Hugging Face and IFTTT: better together
Hugging Face gives you access to the open-source AI ecosystem, models, datasets, and inference, without needing to build the infrastructure yourself. IFTTT connects that ecosystem to the rest of your workflow, routing Hub activity and model outputs to the tools your team already uses.
Ready to connect Hugging Face to your workflow?
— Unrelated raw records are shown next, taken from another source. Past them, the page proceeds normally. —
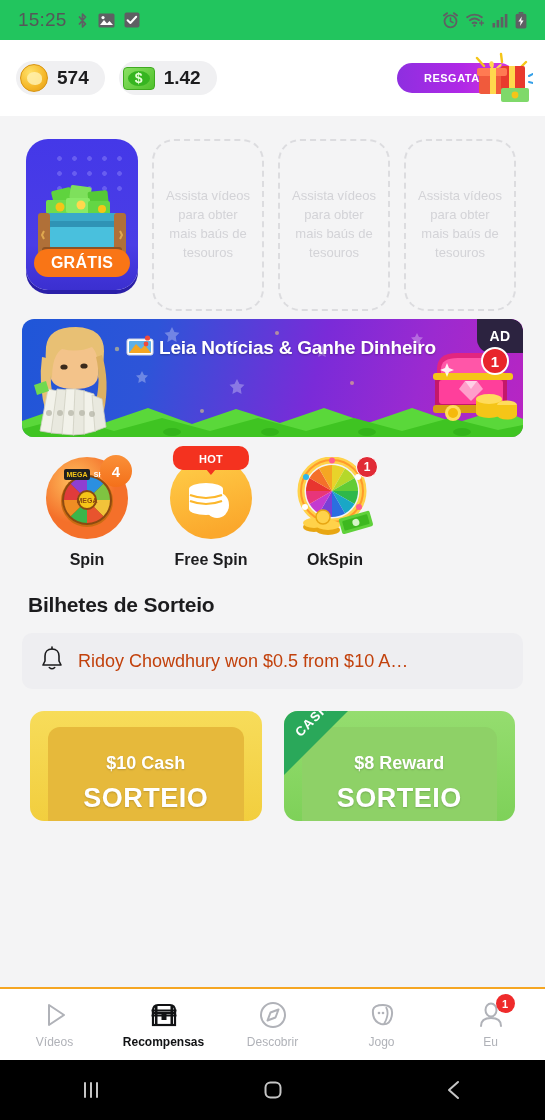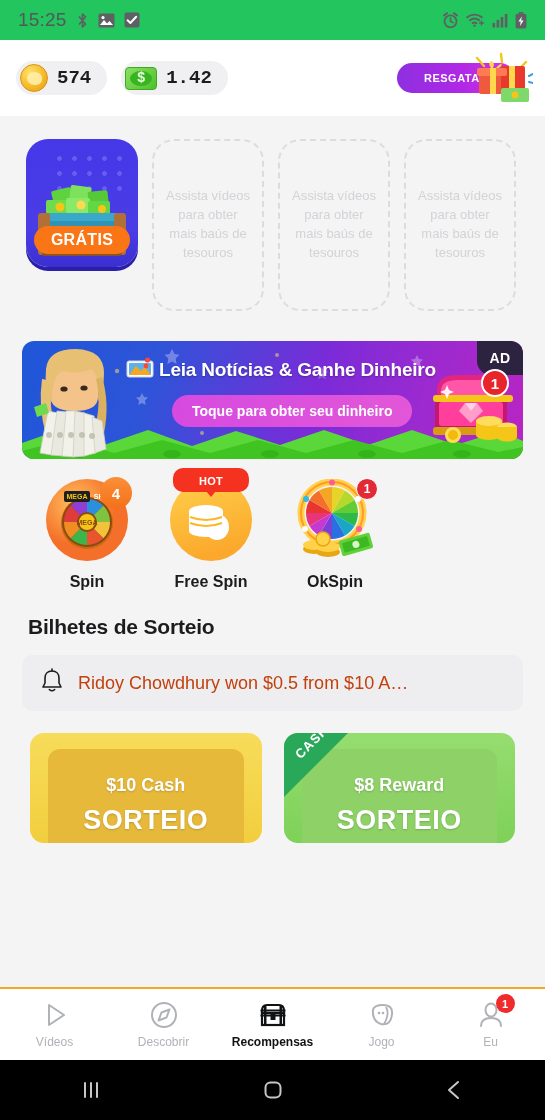--- a/index.html
+++ b/index.html
@@ -24,21 +24,20 @@
   
   .appheader {
     height:76px; background:#ffffff;
     display:flex; align-items:center;
     padding:0 16px;
   }
   .pill {
     height:34px; background:#f0f0f2; border-radius:17px;
     display:flex; align-items:center; padding:0 16px 0 4px; gap:9px;
     margin-right:14px;
-    font-family:Liberation Mono, monospace;
   }
   .pill-val { font-size:19px; font-weight:bold; color:#1c1c1e; }
   .coin-ic {
     width:28px; height:28px; border-radius:50%;
     background:radial-gradient(circle at 35% 30%, #ffe169, #f5b728 60%, #e09a15);
     border:1px solid #d89410; position:relative;
   }
   .coin-ic::after {
     content:""; position:absolute; left:6px; top:7px;
     width:15px; height:13px; border-radius:50% 50% 45% 55%;
@@ -65,21 +64,21 @@
   }
   .redeem-txt { color:#ffffff; font-size:11px; font-weight:bold; letter-spacing:.5px; }
   .gift-ic { position:absolute; right:-4px; top:-4px; width:62px; height:52px; }
 
   
   .body-scroll { background:#f4f4f5; height:847px; overflow:hidden; position:relative; }
 
   
   .chests { display:flex; gap:14px; padding:23px 26px 0 26px; }
   .chest-main {
-    width:112px; height:128px; border-radius:22px;
+    width:112px; height:151px; border-radius:22px;
     background:linear-gradient(180deg,#4438e8,#4a3de6 70%,#3b2fd0);
     box-shadow:0 4px 0 #2a1fa8; position:relative; overflow:hidden;
     flex-shrink:0;
   }
   .dots { position:absolute; top:12px; left:26px; width:74px; height:50px;
     background-image:radial-gradient(#6a5ff0 2.2px, transparent 2.3px);
     background-size:15px 15px; opacity:.95; }
   .chest-art { position:absolute; left:10px; top:44px; width:92px; height:78px; }
   .free-btn {
     position:absolute; left:8px; bottom:13px; width:96px; height:28px;
@@ -88,21 +87,21 @@
   }
   .free-txt { color:#fff; font-size:16px; font-weight:bold; letter-spacing:.3px; }
   .chest-ph {
     width:112px; height:172px; border-radius:22px;
     border:2px dashed #dcdcdf; display:flex; align-items:center;
     justify-content:center; text-align:center; padding:0 9px; flex-shrink:0;
   }
   .chest-ph-txt { font-size:13px; color:#d3d3d7; line-height:1.45; }
 
   
-  .ad-wrap { margin:30px 22px 0 22px; position:relative; }
+  .ad-wrap { margin:8px 22px 0 22px; position:relative; }
   .ad-banner {
     height:118px; border-radius:12px; overflow:hidden; position:relative;
     background:linear-gradient(105deg,#1f56d8 0%,#2e54d8 26%,#7a2bd8 58%,#9b2ad0 78%,#b925c2 100%);
   }
   .ad-stars { position:absolute; inset:0; }
   .ad-grass { position:absolute; left:0; right:0; bottom:0; height:34px; }
   .ad-woman { position:absolute; left:10px; top:8px; width:86px; height:110px; }
   .ad-title-row {
     position:absolute; left:104px; top:16px; right:62px;
     display:flex; align-items:center; gap:5px;
@@ -438,23 +437,20 @@
             <rect x="1" y="4" width="26" height="16" rx="2" fill="#ffffff" stroke="#cfd4e0" stroke-width="1"></rect>
             <rect x="3" y="6" width="22" height="12" rx="1" fill="#5fb0e8"></rect>
             <path d="M3 18 L10 9 L15 14 L19 10 L25 18 Z" fill="#f5a623"></path>
             <circle cx="20" cy="9" r="2.4" fill="#ef4b3c"></circle>
             <circle cx="21.5" cy="3" r="2.6" fill="#ef4b3c"></circle>
           </svg>
         </span>
         <span class="ad-title">Leia Notícias &amp; Ganhe Dinheiro</span>
       </div>
 
-      <div class="ad-cta">
-        <span class="ad-cta-txt">Toque para obter seu dinheiro</span>
-      </div>
 
       <span class="ad-chest">
         <svg width="92" height="80" viewBox="0 0 92 80">
           <path d="M10 26 Q10 10 30 10 L60 10 Q78 10 78 26 L78 34 L10 34 Z" fill="#e2267f"></path>
           <path d="M14 26 Q14 15 31 15 L58 15 Q74 15 74 26 L74 33 L14 33 Z" fill="#ff56a8"></path>
           <rect x="8" y="33" width="72" height="32" rx="4" fill="#c4186a"></rect>
           <rect x="12" y="37" width="64" height="24" rx="3" fill="#ff3f9b"></rect>
           <path d="M38 38 L50 38 L56 46 L44 58 L32 46 Z" fill="#ff9ecb"></path>
           <path d="M38 38 L44 46 L50 38" fill="#ffd0e6"></path>
           <rect x="6" y="30" width="80" height="7" rx="3" fill="#f5c518"></rect>
@@ -630,47 +626,47 @@
 
   <div class="nav-item">
     <span class="nav-ic">
       <svg width="30" height="30" viewBox="0 0 30 30">
           <path d="M9 5 L24 15 L9 25 Z" fill="none" stroke="#b0b2b8" stroke-width="2" stroke-linejoin="round"></path>
         </svg>
     </span>
     <span class="nav-label">Vídeos</span>
   </div>
 
-  <div class="nav-item">
-    <span class="nav-ic">
-      <svg width="30" height="30" viewBox="0 0 30 30">
-          <circle cx="15" cy="15" r="12" fill="none" stroke="#b0b2b8" stroke-width="2"></circle>
-          <path d="M20.5 9.5 L12.5 12.5 L9.5 20.5 L17.5 17.5 Z" fill="none" stroke="#b0b2b8" stroke-width="2" stroke-linejoin="round"></path>
-        </svg>
-    </span>
-    <span class="nav-label">Descobrir</span>
-  </div>
-
   <div class="nav-item active">
     <span class="nav-ic">
       <svg width="30" height="30" viewBox="0 0 30 30">
         <path d="M4 11 Q4 5 9 5 L21 5 Q26 5 26 11 L26 13 L4 13 Z" fill="none" stroke="#111214" stroke-width="2.2"></path>
         <rect x="4" y="13" width="22" height="12" fill="none" stroke="#111214" stroke-width="2.2"></rect>
         <path d="M2.5 10.5 L27.5 10.5 M2.5 15.5 L27.5 15.5" stroke="#111214" stroke-width="2.2"></path>
         <rect x="12.5" y="13" width="5" height="7" fill="#111214"></rect>
         <rect x="6" y="5" width="2.5" height="20" fill="#111214"></rect>
         <rect x="21.5" y="5" width="2.5" height="20" fill="#111214"></rect>
       </svg>
     </span>
     <span class="nav-label">Recompensas</span>
   </div>
 
   <div class="nav-item">
     <span class="nav-ic">
       <svg width="30" height="30" viewBox="0 0 30 30">
+          <circle cx="15" cy="15" r="12" fill="none" stroke="#b0b2b8" stroke-width="2"></circle>
+          <path d="M20.5 9.5 L12.5 12.5 L9.5 20.5 L17.5 17.5 Z" fill="none" stroke="#b0b2b8" stroke-width="2" stroke-linejoin="round"></path>
+        </svg>
+    </span>
+    <span class="nav-label">Descobrir</span>
+  </div>
+
+  <div class="nav-item">
+    <span class="nav-ic">
+      <svg width="30" height="30" viewBox="0 0 30 30">
         <path d="M6 10 Q5 21 14 24 Q24 26 25 14 Q26 5 16 5 Q7 5 6 10 Z" fill="none" stroke="#b0b2b8" stroke-width="2"></path>
         <path d="M19 7 Q23 14 17 24" fill="none" stroke="#b0b2b8" stroke-width="1.8"></path>
         <circle cx="12" cy="13" r="1.3" fill="#b0b2b8"></circle>
         <circle cx="16" cy="13" r="1.3" fill="#b0b2b8"></circle>
       </svg>
     </span>
     <span class="nav-label">Jogo</span>
   </div>
 
   <div class="nav-item">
Get started on IFTTT today, no code required.
Frequently asked questions about Hugging Face
Who owns Hugging Face?
Hugging Face is a private company founded by Clément Delangue, Julien Chaumond, and Thomas Wolf. It has raised significant funding from investors including Google, Amazon, Nvidia, Salesforce, and others, reaching a valuation of $4.5 billion as of its most recent funding round. It remains independent and has not been acquired.
Is Hugging Face safe?
Hugging Face the platform is a legitimate and widely used tool across research, industry, and enterprise. That said, because anyone can publish models and datasets to the Hub, the safety of individual models depends on the publisher. Well-maintained models from reputable organizations (Meta, Google, Mistral, and similar) are generally reliable. Models from unknown publishers should be treated with the same caution you'd apply to any third-party code. Enterprise Hub plans include additional security controls, SSO, and audit logs for organizations with compliance requirements.
Is Hugging Face Chinese?
No. Hugging Face is an American company, founded in New York and headquartered in New York. It operates globally and the Hub hosts models from contributors worldwide, including many from Chinese research organizations and universities, but the company itself is American.
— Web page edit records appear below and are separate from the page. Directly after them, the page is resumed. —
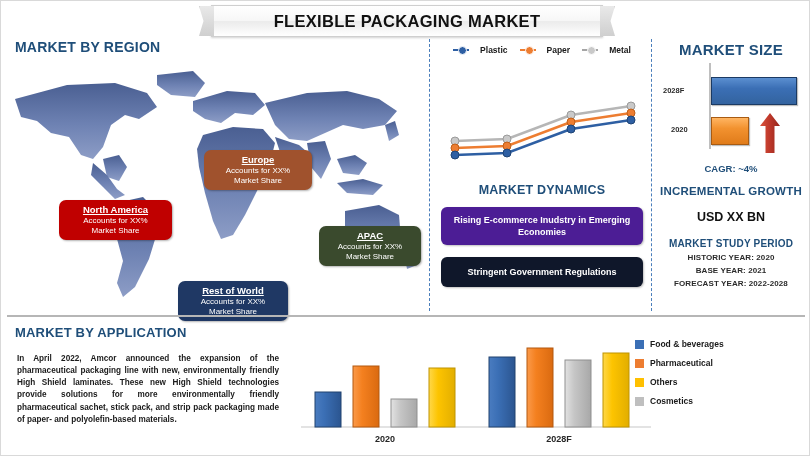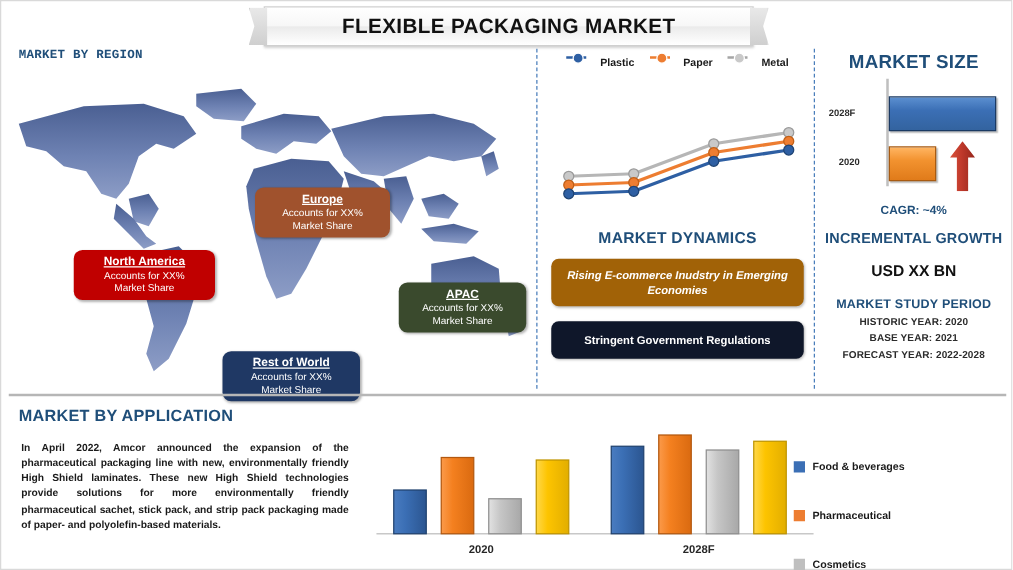--- a/index.html
+++ b/index.html
@@ -15,21 +15,21 @@
     background:linear-gradient(180deg,#e9e9e9,#cfcfcf);}
   .title-banner:before{left:-13px;clip-path:polygon(0 0,100% 0,100% 100%,0 100%,30% 50%);border-left:1px solid #cfcfcf;}
   .title-banner:after{right:-13px;clip-path:polygon(0 0,100% 0,70% 50%,100% 100%,0 100%);border-right:1px solid #cfcfcf;}
   .title-text{font-size:16.5px;font-weight:bold;color:#111;letter-spacing:.3px;z-index:2;}
 
   
   .sec-head{color:#1f4e79;font-weight:bold;letter-spacing:.2px;}
 
   
   .map-panel{position:absolute;left:4px;top:36px;width:418px;height:272px;}
-  .map-title{position:absolute;left:10px;top:2px;font-size:10px;font-family:Liberation Mono, monospace;}
+  .map-title{position:absolute;left:10px;top:2px;font-size:14px;}
   .map-wrap{position:absolute;left:2px;top:26px;width:414px;height:244px;}
   .map-wrap svg{width:100%;height:100%;display:block;}
 
   .tag{position:absolute;border-radius:7px;color:#fff;text-align:center;
     padding:4px 6px 5px;box-sizing:border-box;line-height:1.18;
     box-shadow:1px 1px 2px rgba(0,0,0,.30);margin-left:12px;}
   .tag .t-name{font-size:9.5px;font-weight:bold;text-decoration:underline;display:block;margin-bottom:1px;}
   .tag .t-l1,.tag .t-l2{font-size:8px;display:block;}
   .tag-na{left:40px;top:137px;width:113px;background:#c00000;}
   .tag-eu{left:185px;top:87px;width:108px;background:#a0522d;}
@@ -39,33 +39,33 @@
   
   .vdiv{position:absolute;border-left:1.4px dashed #4a7ebb;}
   .vdiv1{left:428px;top:38px;height:272px;}
   .vdiv2{left:650px;top:38px;height:272px;}
   .hdiv{position:absolute;left:6px;top:314px;width:798px;height:2px;background:#b6b6b6;}
 
   
   .rm-panel{position:absolute;left:434px;top:38px;width:214px;height:148px;}
   .rm-title{text-align:center;font-size:12.5px;margin-top:4px;}
   .rm-legend{display:flex;justify-content:center;gap:12px;margin-top:6px;}
-  .rm-leg{display:flex;align-items:flex-start;gap:11px;font-size:8.5px;font-weight:bold;color:#1a1a1a;}
+  .rm-leg{display:flex;align-items:center;gap:11px;font-size:8.5px;font-weight:bold;color:#1a1a1a;}
   .rm-swatch{width:16px;height:2px;position:relative;display:inline-block;}
   .rm-swatch i{position:absolute;left:5px;top:-3px;width:7px;height:7px;border-radius:50%;}
   .rm-chart{position:absolute;left:0;top:52px;width:214px;height:92px;}
   .rm-chart svg{width:100%;height:100%;display:block;}
 
   
   .md-panel{position:absolute;left:432px;top:182px;width:218px;height:128px;}
   .md-title{text-align:center;font-size:12.5px;}
   .md-box{margin:10px auto 0;width:202px;border-radius:6px;color:#fff;text-align:center;
     font-size:9px;font-weight:bold;line-height:1.35;padding:7px 8px;box-sizing:border-box;
     box-shadow:1px 1px 2px rgba(0,0,0,.25);}
-  .md-driver{background:#a16207;font-style:italic;}
+  .md-driver{background:#4c1d95;}
   .md-restraint{background:#0f172a;margin-top:12px;padding:9px 8px;}
 
   
   .ms-panel{position:absolute;left:654px;top:38px;width:152px;height:145px;}
   .ms-title{text-align:center;font-size:15px;margin-top:2px;}
   .ms-chart{position:absolute;left:0;top:24px;width:152px;height:100px;}
   .ms-axis{position:absolute;left:54px;top:0;width:1.5px;height:86px;background:#bfbfbf;}
   .ms-lab{position:absolute;font-size:7.5px;font-weight:bold;color:#2b2b2b;}
   .ms-lab-2028{left:8px;top:23px;}
   .ms-lab-2020{left:16px;top:62px;}
@@ -87,21 +87,21 @@
   .sp-line{font-size:8px;font-weight:bold;color:#2b2b2b;margin-top:4px;letter-spacing:.1px;}
 
   
   .app-panel{position:absolute;left:4px;top:320px;width:802px;height:132px;}
   .app-title{position:absolute;left:10px;top:4px;font-size:13px;}
   .app-text{position:absolute;left:12px;top:32px;width:262px;font-size:8.2px;line-height:1.48;
     color:#1a1a1a;font-weight:bold;text-align:justify;}
   .app-chart{position:absolute;left:296px;top:14px;width:350px;height:112px;}
   .app-chart svg{width:100%;height:100%;display:block;}
   .app-legend{position:absolute;left:630px;top:18px;width:170px;}
-  .lg-row{display:flex;align-items:center;gap:6px;margin-bottom:9px;margin-top:29px;}
+  .lg-row{display:flex;align-items:center;gap:6px;margin-bottom:9px;}
   .lg-sw{width:9px;height:9px;display:inline-block;}
   .lg-tx{font-size:8.5px;color:#1a1a1a;font-weight:bold;}
 </style>
 </head>
 <body>
 
 <div class="page">
 
   <div class="title-banner">
     <span class="title-text">FLEXIBLE PACKAGING MARKET</span>
@@ -315,23 +315,23 @@
     <div class="app-legend">
       <div class="lg-row">
         <span class="lg-sw" style="background:#3b6fb5"></span>
         <span class="lg-tx">Food &amp; beverages</span>
       </div>
       <div class="lg-row">
         <span class="lg-sw" style="background:#ed7d31"></span>
         <span class="lg-tx">Pharmaceutical</span>
       </div>
       <div class="lg-row">
+        <span class="lg-sw" style="background:#ffc000"></span>
+        <span class="lg-tx">Others</span>
+      </div>
+      <div class="lg-row">
         <span class="lg-sw" style="background:#bfbfbf"></span>
         <span class="lg-tx">Cosmetics</span>
       </div>
-      <div class="lg-row">
-        <span class="lg-sw" style="background:#ffc000"></span>
-        <span class="lg-tx">Others</span>
-      </div>
     </div>
   </div>
 
 </div>
 
 </body></html>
How does Hugging Face make money?
Hugging Face makes money through its paid account plans (PRO at $9/month, Team at $20/user/month, Enterprise Hub at $50+/user/month), compute charges for GPU Spaces and Inference Endpoints, and enterprise contracts. The core platform, browsing, downloading, and running public models, is free, which drives adoption across the research and developer community. The paid tiers capture value from users and organizations that need private hosting, faster inference, team collaboration, or compliance features.
Is Hugging Face down?
If you're having trouble accessing Hugging Face, check status.huggingface.co for the current platform status. The Hub, Inference API, and Spaces can occasionally experience degraded performance or outages, which are reported there in real time.
What does the Hugging Face emoji mean?
The 🤗 emoji, a smiling face with open arms, is Hugging Face's brand icon and the emoji the company is named after. It represents the platform's community-first, open, and welcoming ethos. The company chose it to signal a friendlier, more accessible approach to AI than the field's traditionally academic and closed-off reputation.